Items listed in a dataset
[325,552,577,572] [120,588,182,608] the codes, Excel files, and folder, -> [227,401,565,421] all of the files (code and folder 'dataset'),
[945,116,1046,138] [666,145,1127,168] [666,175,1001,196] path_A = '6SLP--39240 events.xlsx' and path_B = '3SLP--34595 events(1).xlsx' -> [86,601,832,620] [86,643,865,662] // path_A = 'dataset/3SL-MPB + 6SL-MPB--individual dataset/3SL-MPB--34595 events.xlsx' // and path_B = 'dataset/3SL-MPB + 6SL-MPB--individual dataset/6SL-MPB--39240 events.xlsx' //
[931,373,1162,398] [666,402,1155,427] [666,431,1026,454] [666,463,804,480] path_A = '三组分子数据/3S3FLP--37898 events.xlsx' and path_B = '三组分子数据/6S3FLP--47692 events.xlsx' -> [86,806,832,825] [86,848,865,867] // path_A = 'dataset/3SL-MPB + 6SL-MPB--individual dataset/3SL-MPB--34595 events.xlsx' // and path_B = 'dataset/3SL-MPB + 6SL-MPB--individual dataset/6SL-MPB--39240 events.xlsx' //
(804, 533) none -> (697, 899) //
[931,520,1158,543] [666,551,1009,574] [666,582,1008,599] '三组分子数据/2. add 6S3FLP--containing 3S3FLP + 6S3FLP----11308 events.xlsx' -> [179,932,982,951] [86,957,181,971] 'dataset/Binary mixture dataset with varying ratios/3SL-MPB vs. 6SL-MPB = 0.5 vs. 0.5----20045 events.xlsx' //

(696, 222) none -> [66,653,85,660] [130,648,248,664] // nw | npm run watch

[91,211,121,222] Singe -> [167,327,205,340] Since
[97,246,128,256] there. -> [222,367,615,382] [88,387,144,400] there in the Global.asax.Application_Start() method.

WORK TO BE COMPLETED
Set out every record in full, exactly as given.

ANSWER SPACE
[325,552,577,572] [120,588,182,608] the codes, Excel files, and folder, -> [227,401,565,421] all of the files (code and folder 'dataset'),
[945,116,1046,138] [666,145,1127,168] [666,175,1001,196] path_A = '6SLP--39240 events.xlsx' and path_B = '3SLP--34595 events(1).xlsx' -> [86,601,832,620] [86,643,865,662] // path_A = 'dataset/3SL-MPB + 6SL-MPB--individual dataset/3SL-MPB--34595 events.xlsx' // and path_B = 'dataset/3SL-MPB + 6SL-MPB--individual dataset/6SL-MPB--39240 events.xlsx' //
[931,373,1162,398] [666,402,1155,427] [666,431,1026,454] [666,463,804,480] path_A = '三组分子数据/3S3FLP--37898 events.xlsx' and path_B = '三组分子数据/6S3FLP--47692 events.xlsx' -> [86,806,832,825] [86,848,865,867] // path_A = 'dataset/3SL-MPB + 6SL-MPB--individual dataset/3SL-MPB--34595 events.xlsx' // and path_B = 'dataset/3SL-MPB + 6SL-MPB--individual dataset/6SL-MPB--39240 events.xlsx' //
(804, 533) none -> (697, 899) //
[931,520,1158,543] [666,551,1009,574] [666,582,1008,599] '三组分子数据/2. add 6S3FLP--containing 3S3FLP + 6S3FLP----11308 events.xlsx' -> [179,932,982,951] [86,957,181,971] 'dataset/Binary mixture dataset with varying ratios/3SL-MPB vs. 6SL-MPB = 0.5 vs. 0.5----20045 events.xlsx' //

(696, 222) none -> [66,653,85,660] [130,648,248,664] // nw | npm run watch

[91,211,121,222] Singe -> [167,327,205,340] Since
[97,246,128,256] there. -> [222,367,615,382] [88,387,144,400] there in the Global.asax.Application_Start() method.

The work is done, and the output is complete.